WHAT TO PRODUCE: Would you transcribe the records below from the line with "text: 750 ->" to the line with "text: 330 ->", ends included, exactly and with nothing more, leaving the pictures out?

Start of THE RECORDS

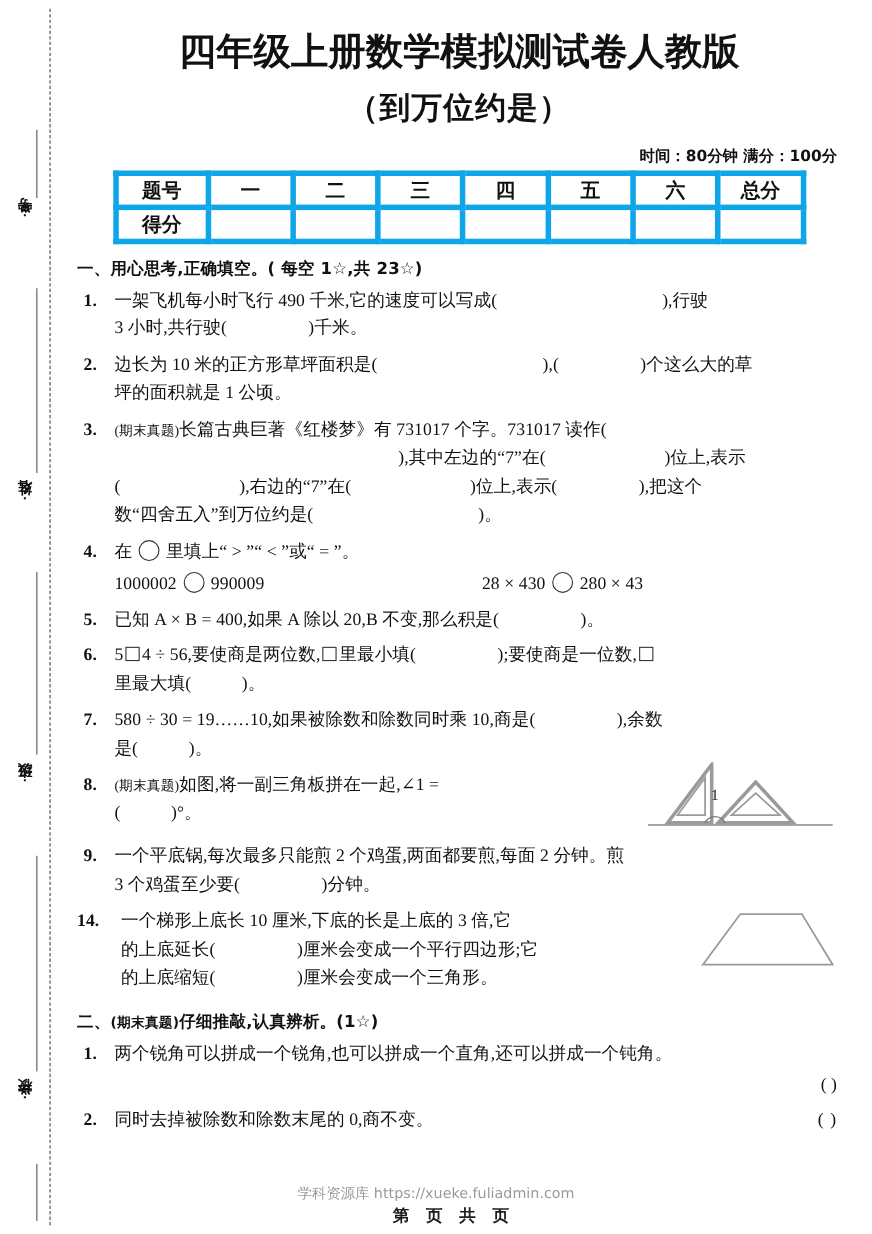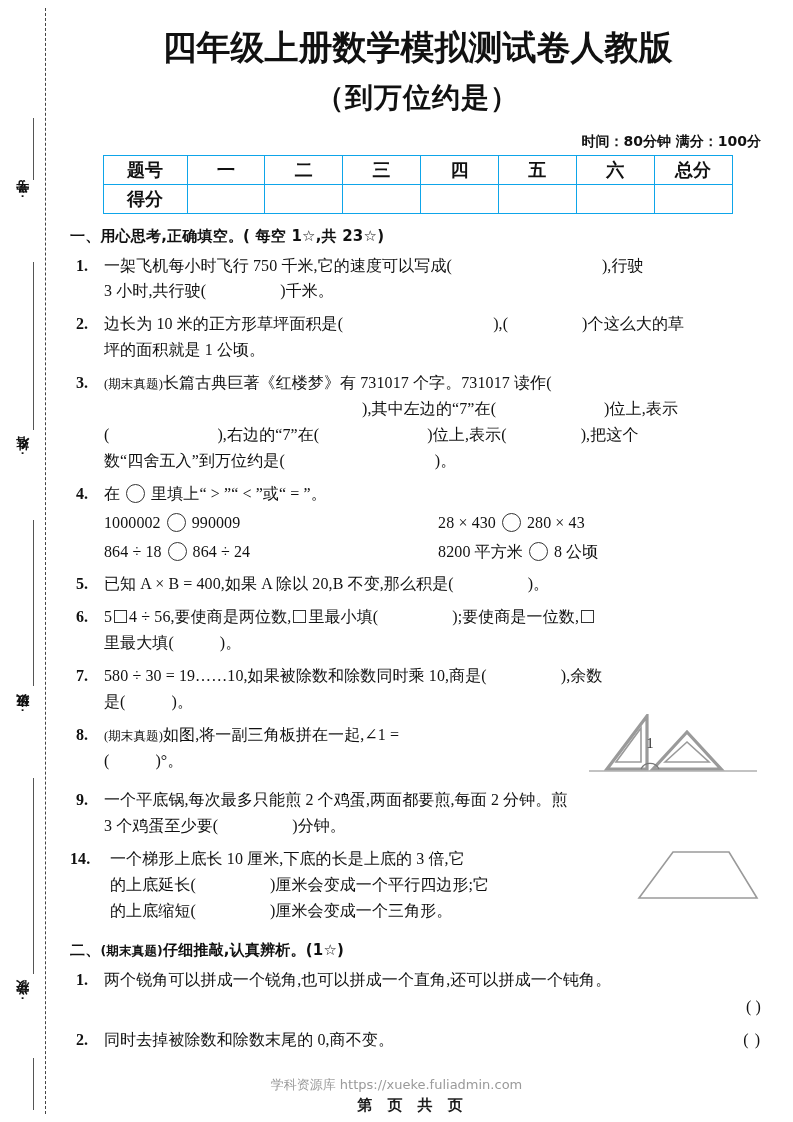"题号" #score-table td { border: 1px solid #0ea5e9 -> 5px solid #0ea5e9 }
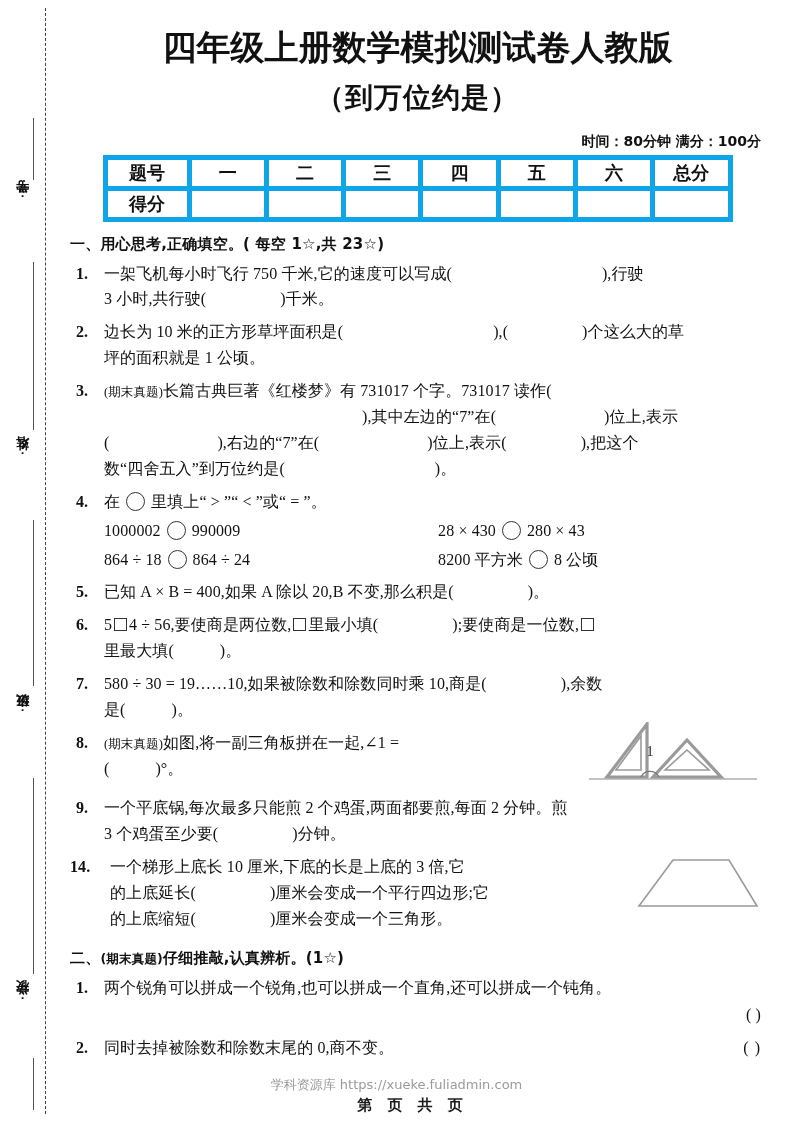"一架飞机每小时飞行 750 千米,它的速度可以写成(" span { text: 750 -> 490 }
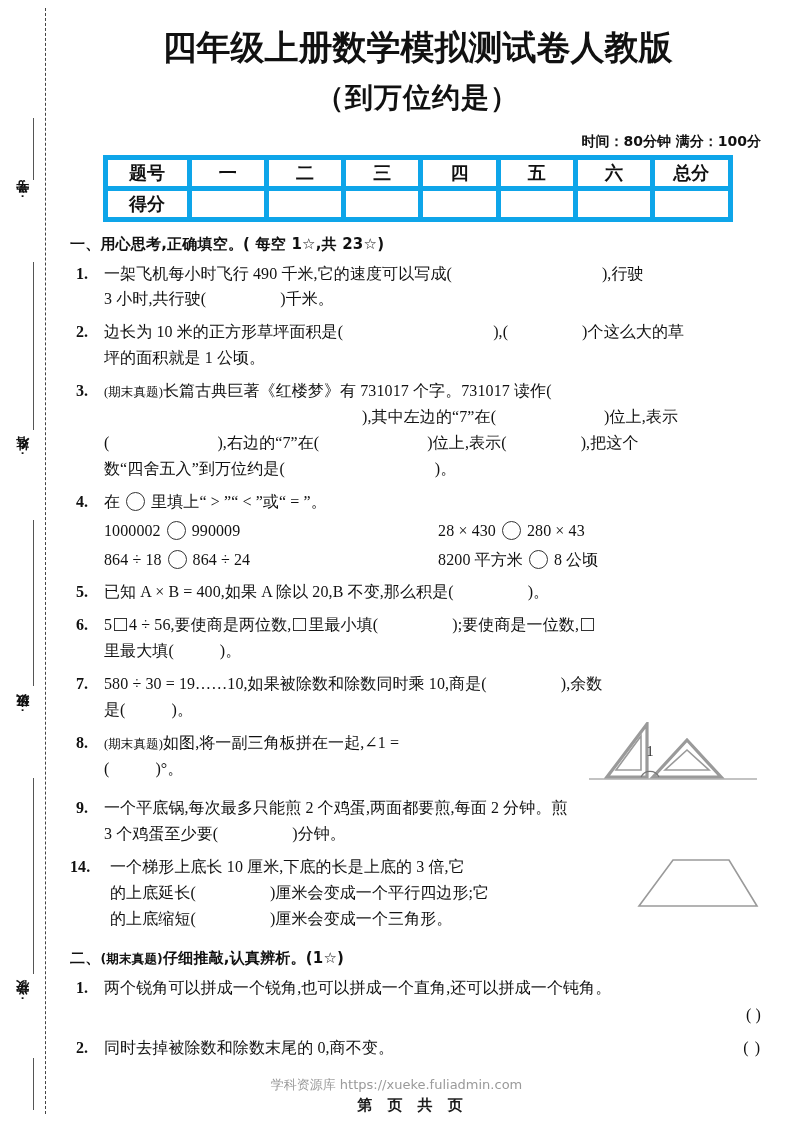"864 ÷ 18 864 ÷" span.cmp-row { html: <span> <span><span>864 ÷ 18</span><span></span><span>864 ÷ 24</span></span> <span><span>8200 平方米</span><span></span><span>8 公顷</span></span> </span> -> none }
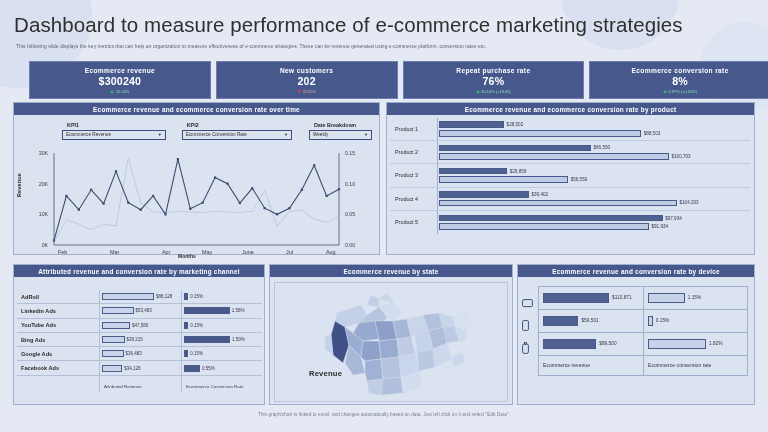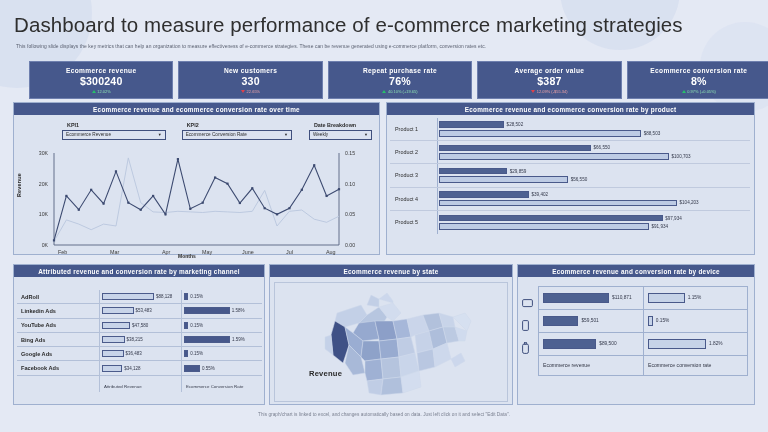"330" div.kpi-value { text: 330 -> 202 }
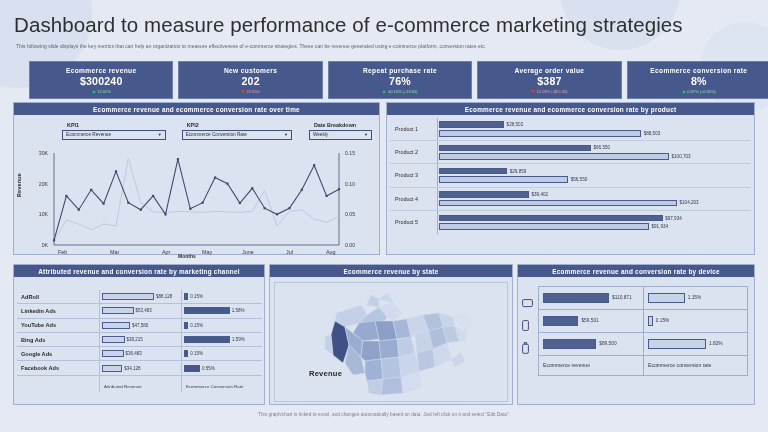"$387" div.kpi { html: <div> <div>Average order value</div> <div>$387</div> <div> <span></span> <span>12.09% (-$55.34)</span> </div> </div> -> none }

End of THE RECORDS

REPLY TO THE EXERCISE:
"一架飞机每小时飞行 750 千米,它的速度可以写成(" span { text: 750 -> 490 }
"864 ÷ 18 864 ÷" span.cmp-row { html: <span> <span><span>864 ÷ 18</span><span></span><span>864 ÷ 24</span></span> <span><span>8200 平方米</span><span></span><span>8 公顷</span></span> </span> -> none }
"330" div.kpi-value { text: 330 -> 202 }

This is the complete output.